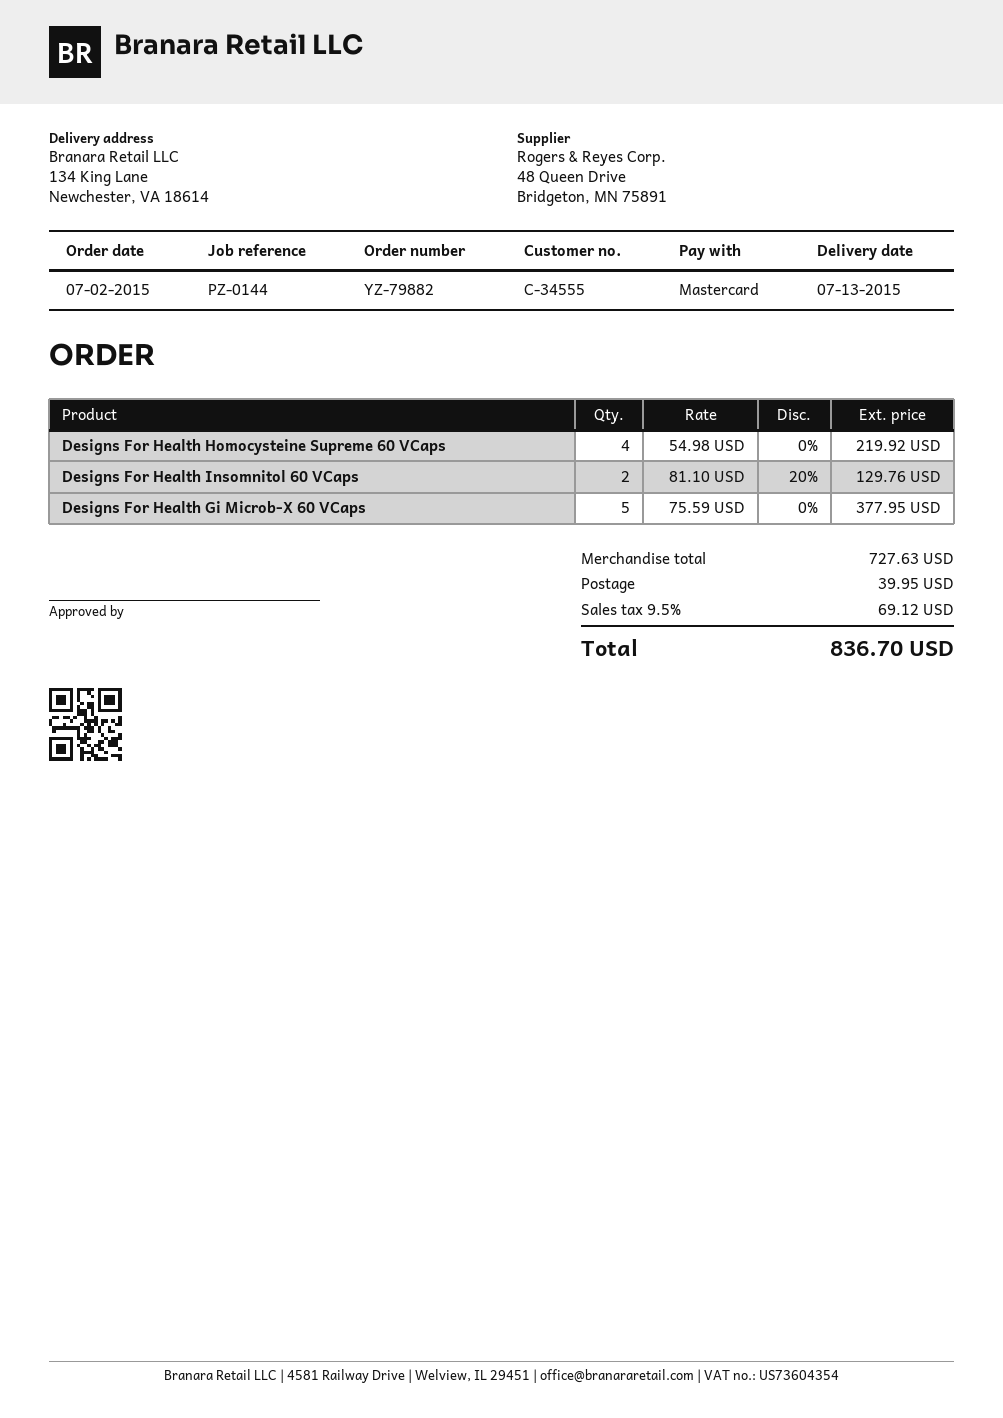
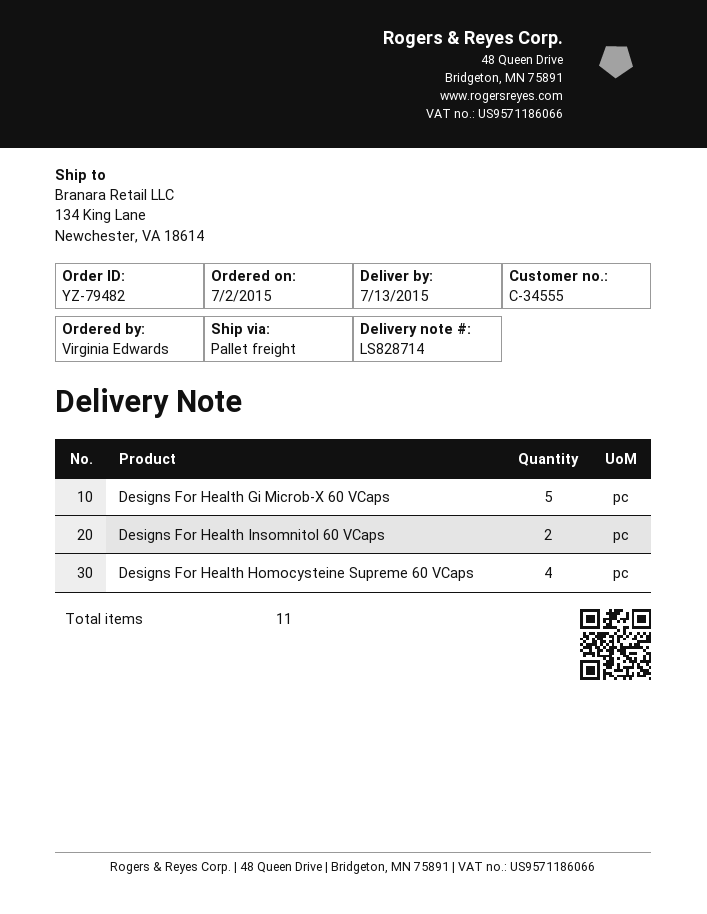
order number: YZ-79882 -> YZ-79482

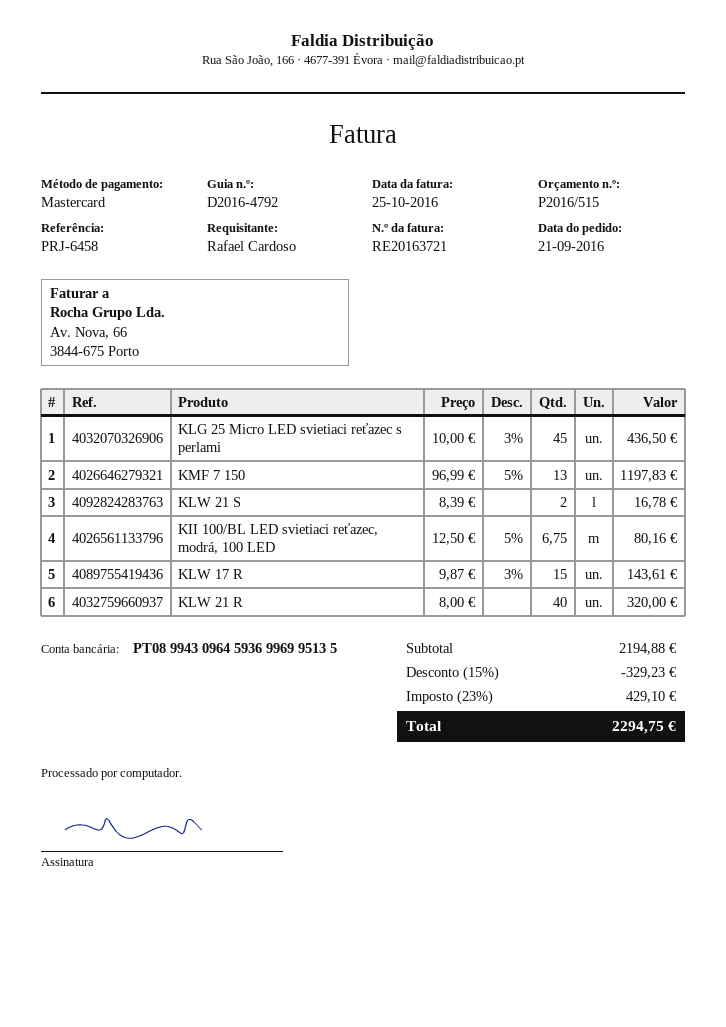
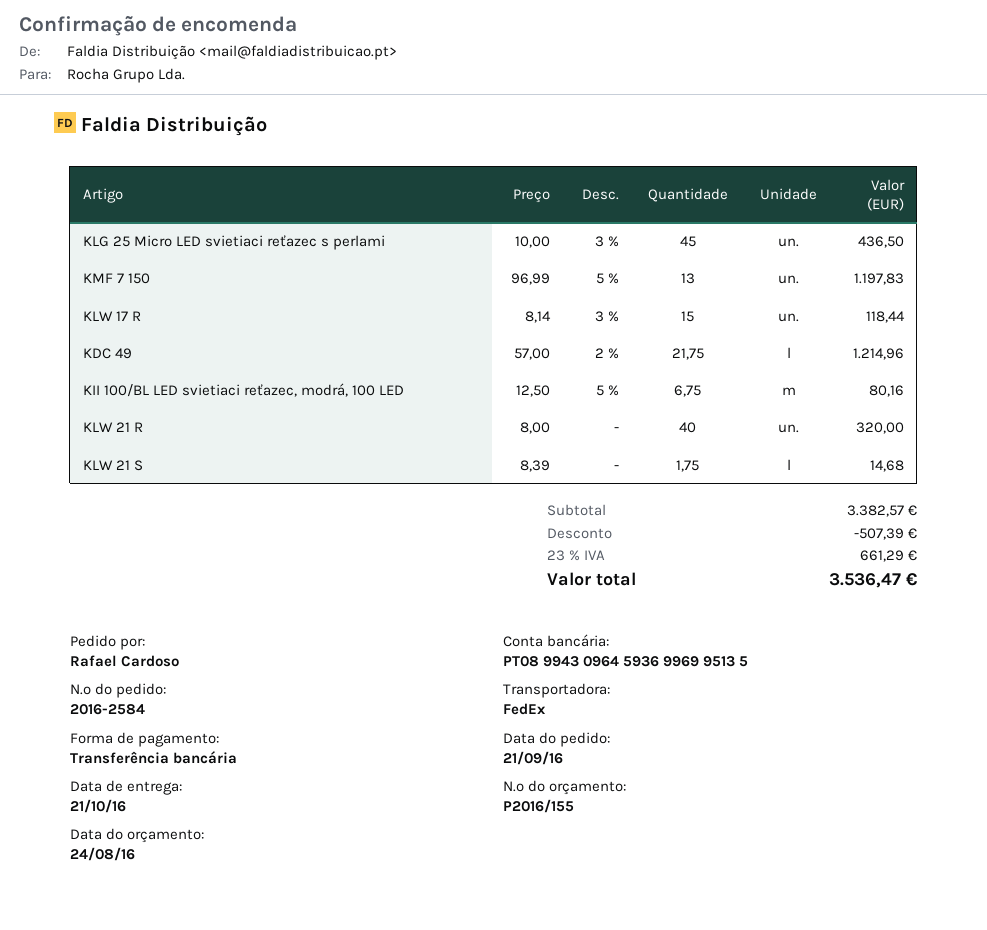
quote number: P2016/515 -> P2016/155
payment method: Mastercard -> bank transfer
KLW 21 S: 2 x 8.39 = 16.78 -> 1.75 x 8.39 = 14.68
KLW 17 R: 15 x 9.87 - 3% = 143.61 -> 15 x 8.14 - 3% = 118.44
KDC 49: none -> 21.75 x 57.00 - 2% = 1214.96
subtotal: 2194.88 -> 3382.57
discount: 329.23 -> 507.39
tax: 23% = 429.10 -> 23% = 661.29
total: 2294.75 -> 3536.47

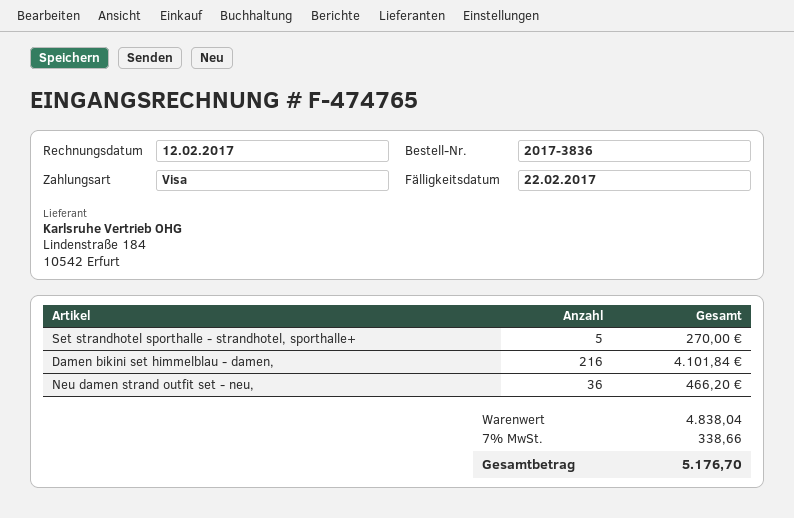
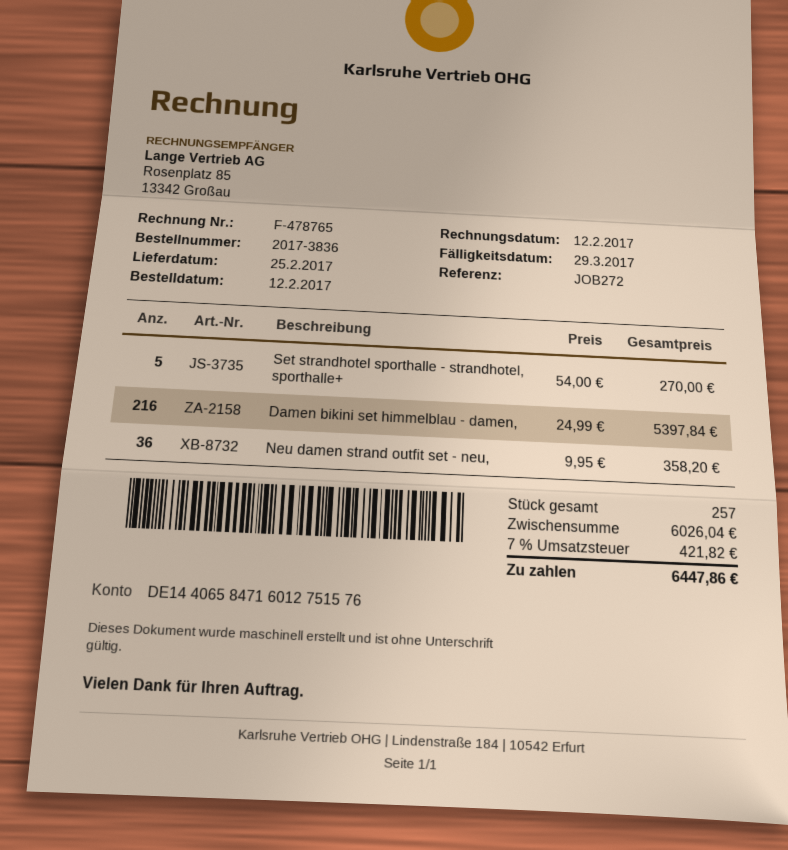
invoice number: F-474765 -> F-478765
due date: 2017-02-22 -> 2017-03-29
Damen bikini set himmelblau - damen,: 216 for 4101.84 -> 216 for 5397.84
Neu damen strand outfit set - neu,: 36 for 466.20 -> 36 for 358.20
subtotal: 4838.04 -> 6026.04
tax: 7% = 338.66 -> 7% = 421.82
total: 5176.70 -> 6447.86

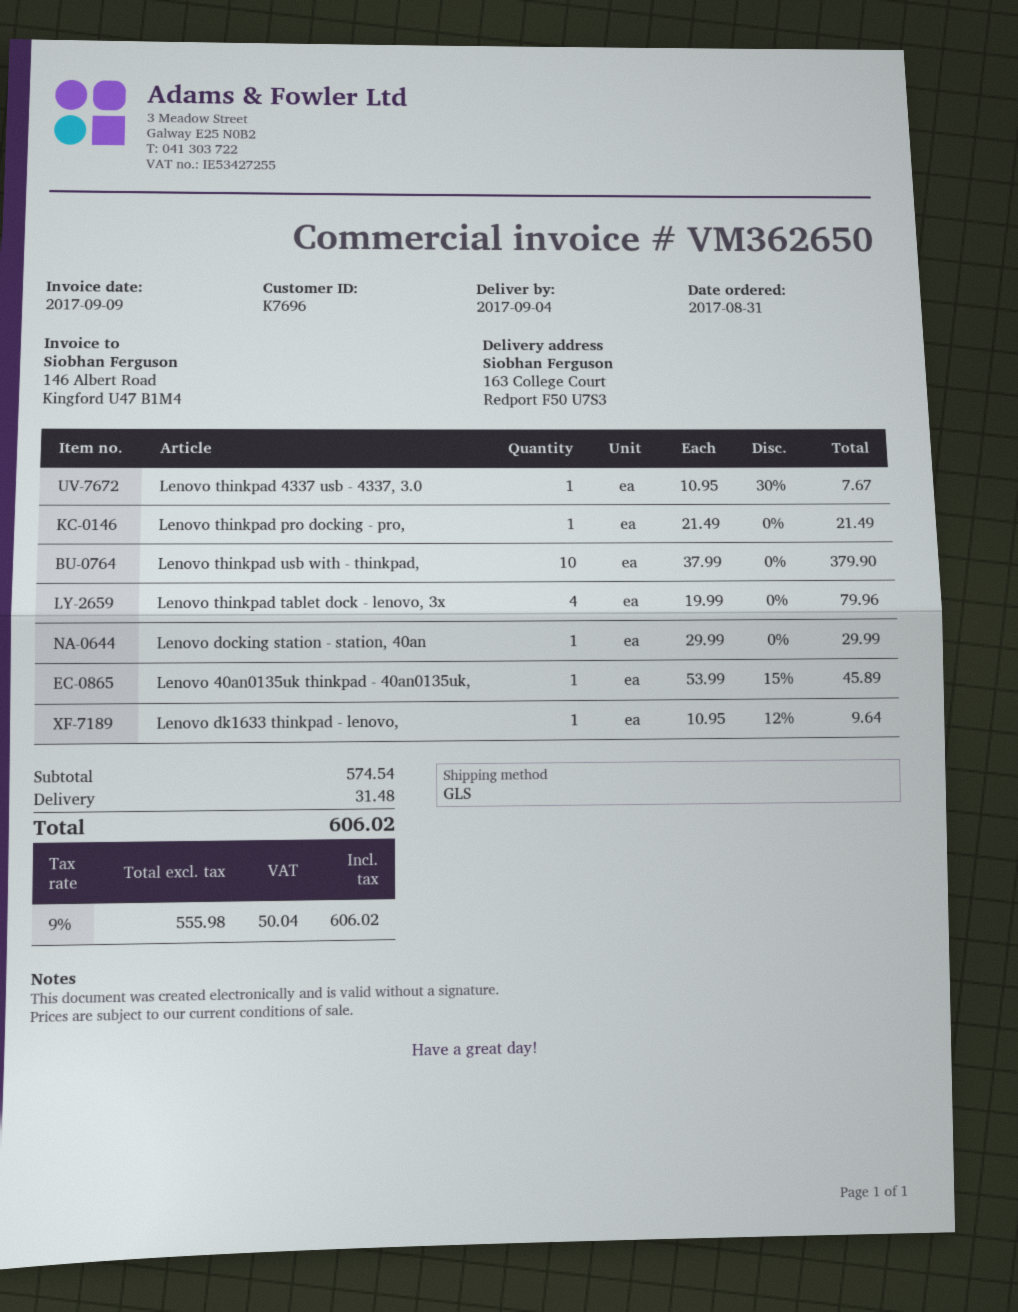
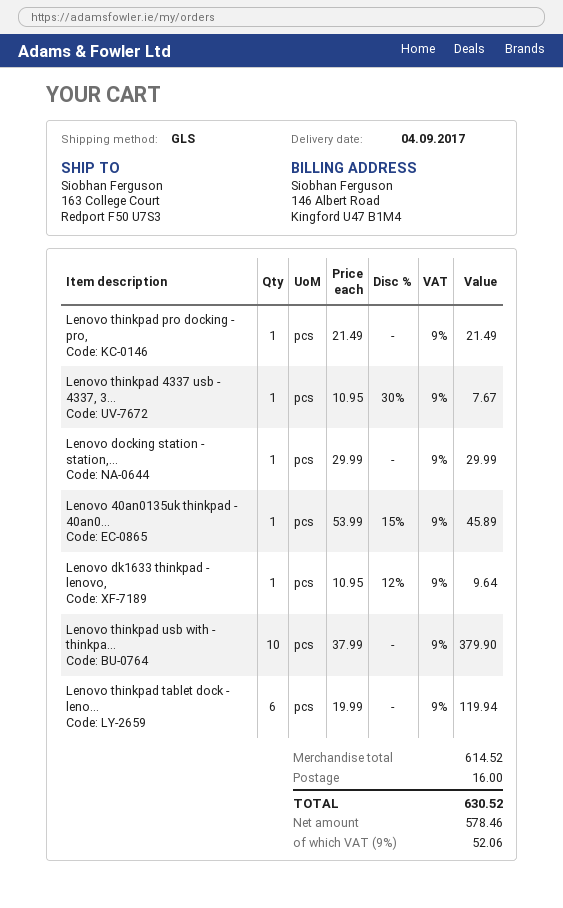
Lenovo thinkpad tablet dock - lenovo, 3x: 4 x 19.99 = 79.96 -> 6 x 19.99 = 119.94
subtotal: 574.54 -> 614.52
shipping: 31.48 -> 16.00
net: 555.98 -> 578.46
tax: 9% = 50.04 -> 9% = 52.06
total: 606.02 -> 630.52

* **Exercise goal**: Repeat, exactly and only, the lines from the one containing "total: 5176.70 -> 6447.86" through the final line of the data, both ends included, leaving out any picture.

* **Problem solution**:
total: 5176.70 -> 6447.86

Lenovo thinkpad tablet dock - lenovo, 3x: 4 x 19.99 = 79.96 -> 6 x 19.99 = 119.94
subtotal: 574.54 -> 614.52
shipping: 31.48 -> 16.00
net: 555.98 -> 578.46
tax: 9% = 50.04 -> 9% = 52.06
total: 606.02 -> 630.52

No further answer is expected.